Ela é enfermeira nas urgências no Emory University Hospital e acredito que esteja mais do que acostumada a lidar com este tipo de situações, mas ao vê-la assim, tão descontrolada, percebo que esta é uma outra Mary. A Mary destroçada.
Dois enfermeiros empurram uma maca e vêm ter connosco. Caspian deita a filha.
— Há quanto tempo foi? — pergunta um dos enfermeiros.
— Há uma hora, talvez nem tanto — respondo, uma vez que nenhum dos pais encontra a resposta.
— O que consumiu?
— Não sabemos. Cocaína, comprimidos… — Mary chora e agarra-se à minha mão. Eleva o tom de voz. — Que espécie de pais somos nós, que nem sabemos o que a nossa filha anda a fazer? Não a posso perder também. Não a posso perder.
— Vamos entrar. Esperem aqui — anuncia o enfermeiro.
Arrasto Mary para uma cadeira que encontro livre e sento-a. Caspian segue-nos até à sala de espera e encosta-se à parede. Está branco como a cal e não emite um som.
— A Benny vai ficar bem, Mary. — Ela olha para mim, mas acho que não me ouve.
Olho para eles. Fantasmas de uma família outrora bonita, outrora perfeita. Era de esperar que numa hora difícil se unissem, mas a verdade é que cada um de nós escolheu lidar com a morte de Ara à sua maneira: Mary com álcool e comprimidos, Caspian com o trabalho, Benny com as drogas e péssimas companhias, e eu com os meus comportamentos de risco, sem me importar se me prejudico a mim ou às raparigas com quem fiz sexo desprotegido. Cada um de nós encontrou uma forma de se punir, de se culpabilizar pelo que aconteceu a Ara, e de entorpecer essa culpa e esses sentimentos com o que estava mais à mão.
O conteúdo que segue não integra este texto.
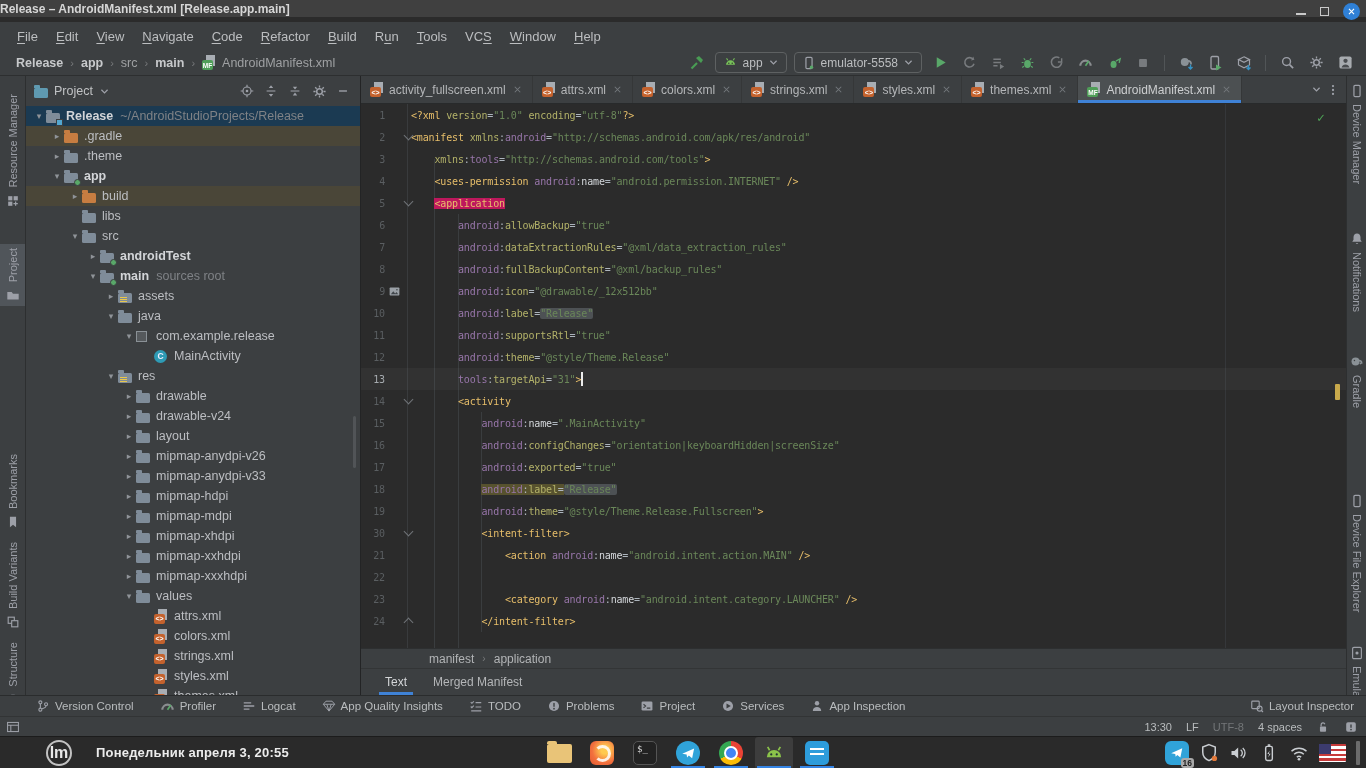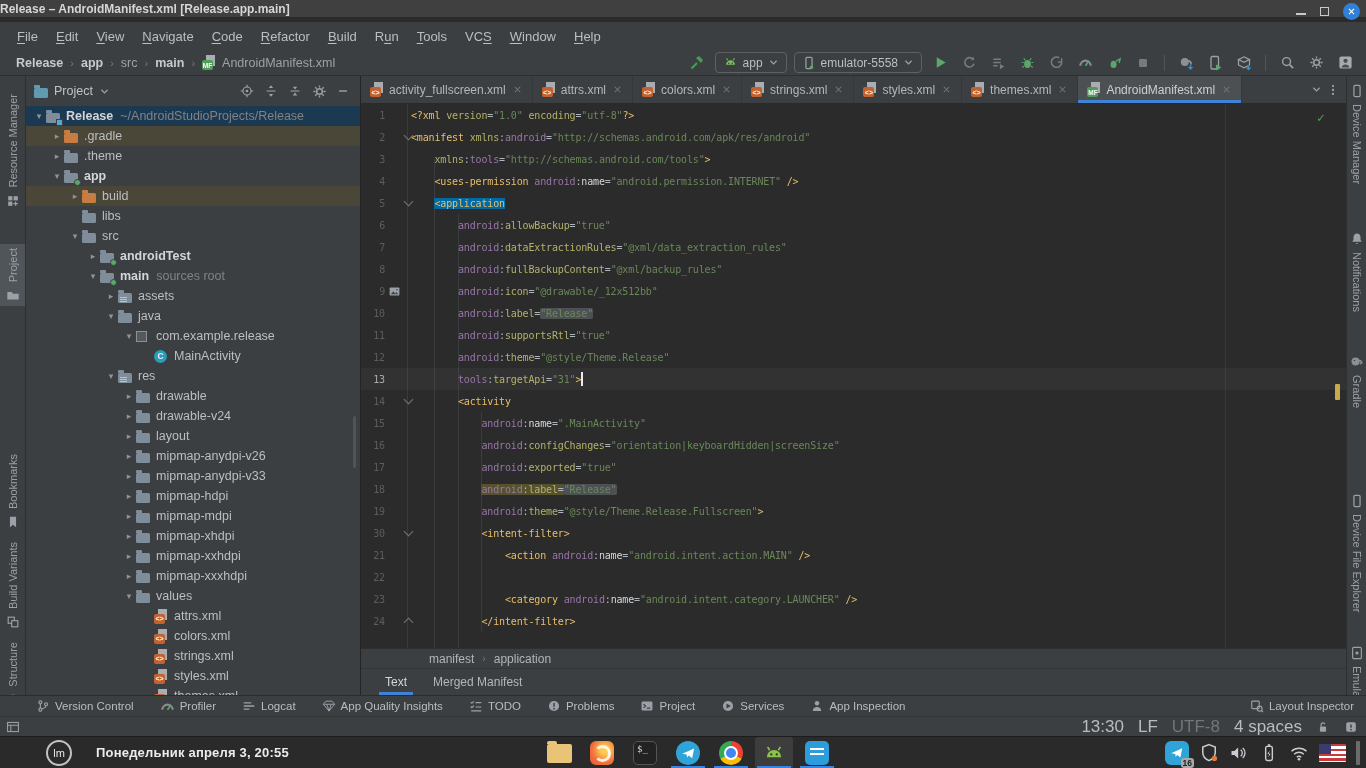--- a/index.html
+++ b/index.html
@@ -100,7 +100,7 @@
   .ct{white-space:pre;padding-left:4px}
   .tok-g{color:#adb5bd}.tok-t{color:#e8bf6a}.tok-n{color:#9876aa}.tok-a{color:#b3b269}
   .tok-w{color:#d5d8dc}.tok-s{color:#6a8759}
-  .hl-sel{background:#0369a1}.hl-gray{background:#4d5154;border-radius:2px}.hl-olive{background:#57522e}
+  .hl-sel{background:#be185d}.hl-gray{background:#4d5154;border-radius:2px}.hl-olive{background:#57522e}
   .caret{display:inline-block;width:1.5px;height:14px;background:#ececec;vertical-align:-3px}
   .okcheck{position:absolute;top:6px;left:956px;color:#4da155;font-size:13px;font-weight:bold}
   .scrolltick{position:absolute;left:974px;top:280px;width:5px;height:16px;background:#c8a94b;border-radius:1px}

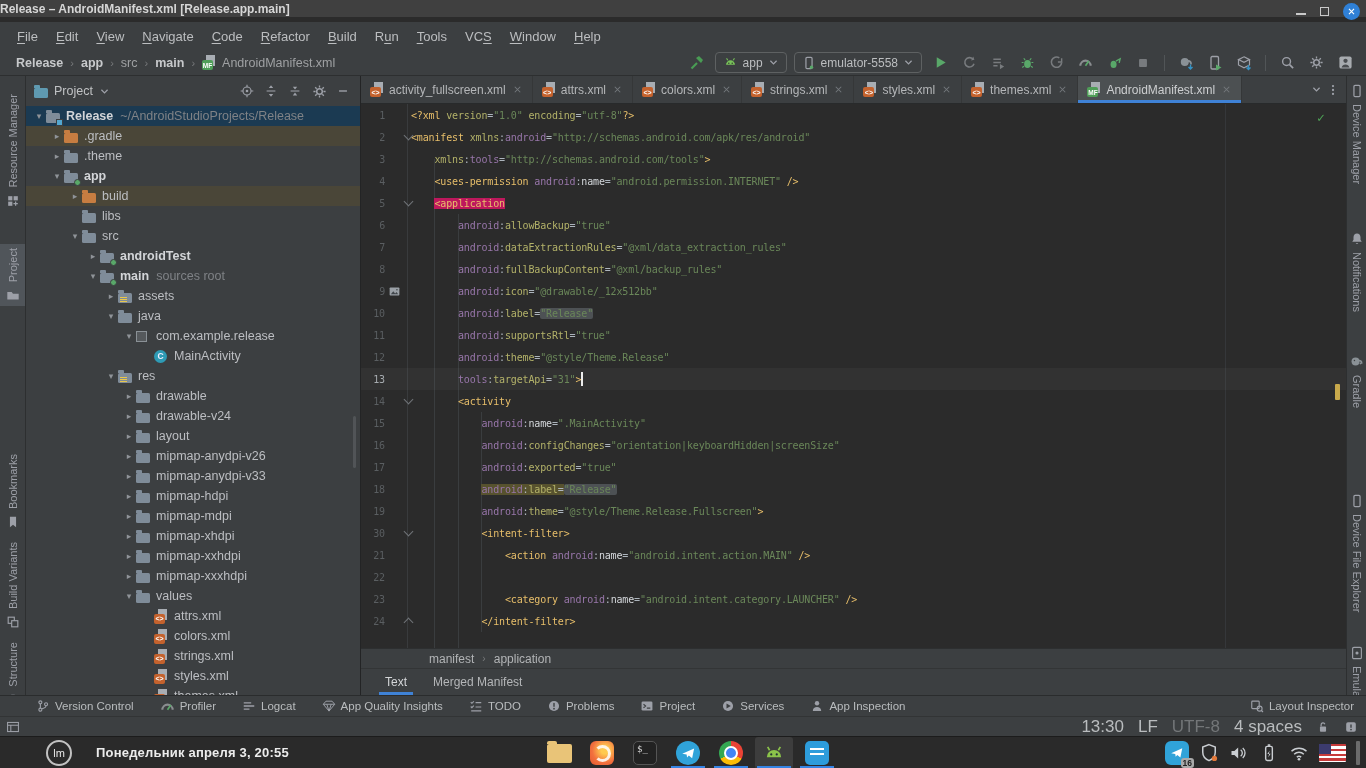--- a/index.html
+++ b/index.html
@@ -119,7 +119,7 @@
   .sbtn{display:flex;align-items:center;gap:5px;white-space:nowrap}
   .sbar1 .right{margin-left:auto;padding-right:12px}
   .sbar2{position:absolute;top:716px;left:0;right:0;height:20px;background:#3c3f41;border-top:1px solid #323435;
-     display:flex;align-items:center;font-size:17px;color:#b9bcbe}
+     display:flex;align-items:center;font-size:11px;color:#b9bcbe}
   .sbar2 .right{margin-left:auto;display:flex;align-items:center;gap:14px;padding-right:8px}
   .sbar2 .dim{color:#737678}
 

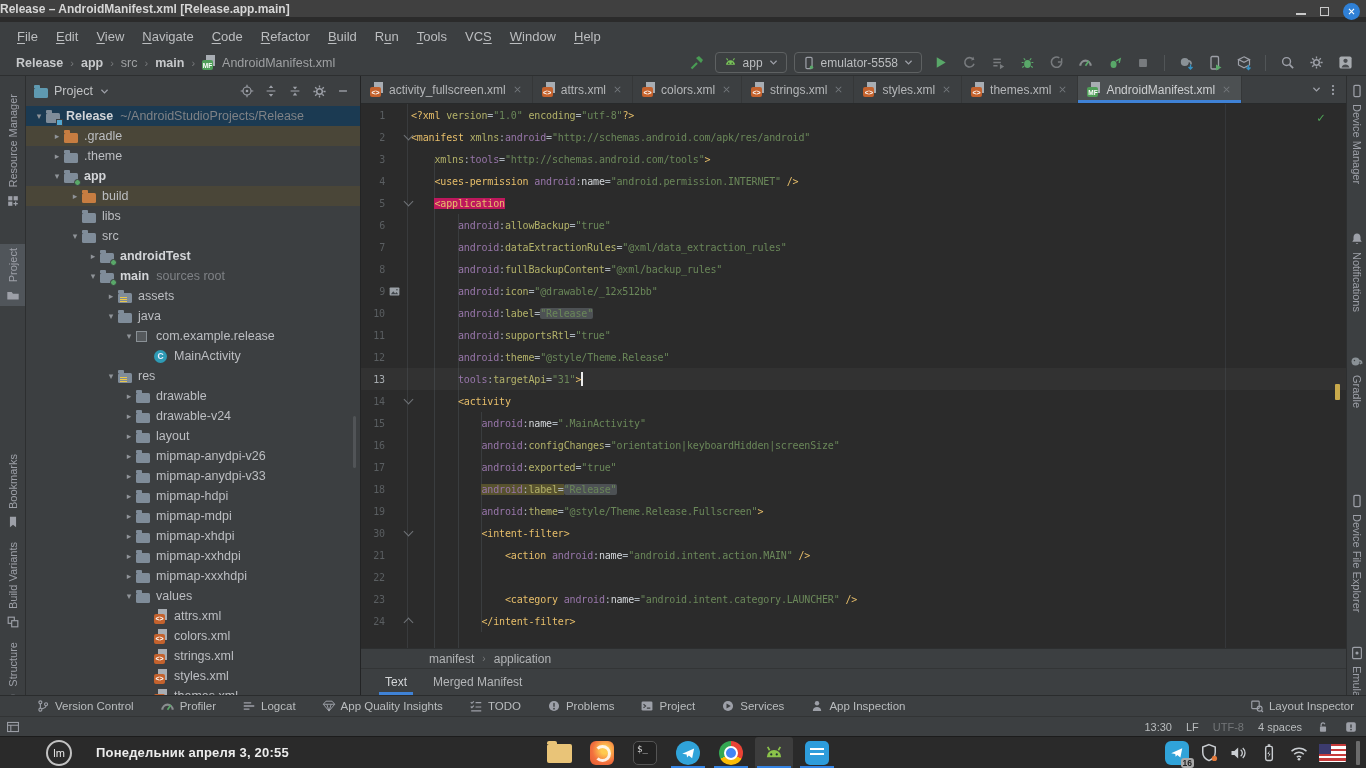--- a/index.html
+++ b/index.html
@@ -126,7 +126,7 @@
   
   .taskbar{position:absolute;top:736px;left:0;right:0;height:32px;background:#2a2a2a;border-top:1px solid #1c1c1c}
   .mint{position:absolute;left:46px;top:3px;width:26px;height:26px;border-radius:50%;border:2px solid #c2c2c2;
-     display:flex;align-items:center;justify-content:center;color:#e8e8e8;font-weight:normal;font-size:11px}
+     display:flex;align-items:center;justify-content:center;color:#e8e8e8;font-weight:bold;font-size:16px}
   .clock{position: absolute;left:96px;top:8px;font-size:13px;font-weight:bold;color:#ececec;letter-spacing:.2px}
   .dock{position:absolute;left:540px;top:0;height:32px;display:flex;align-items:center;gap:5px}
   .ditem{width:38px;height:32px;display:flex;align-items:center;justify-content:center;position:relative}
Estávamos todos lá, a ver isto acontecer, como um carrossel que gira sempre no mesmo sentido, mas nenhum de nós teve coragem de apanhar esse carrossel para auxiliar o outro. De outro modo, não tínhamos chegado a este ponto. Achava que tinha feito tudo para os ajudar a lidar com o desaparecimento de Ara. Afinal, foi a mesma coisa do que não ter feito nada.
Mas isto tem de acabar. E vai acabar.
Hoje. Aqui.
Não vou perder mais nenhum membro desta família.
E agora? Como é que eu vou dizer à Ara que desistimos dela?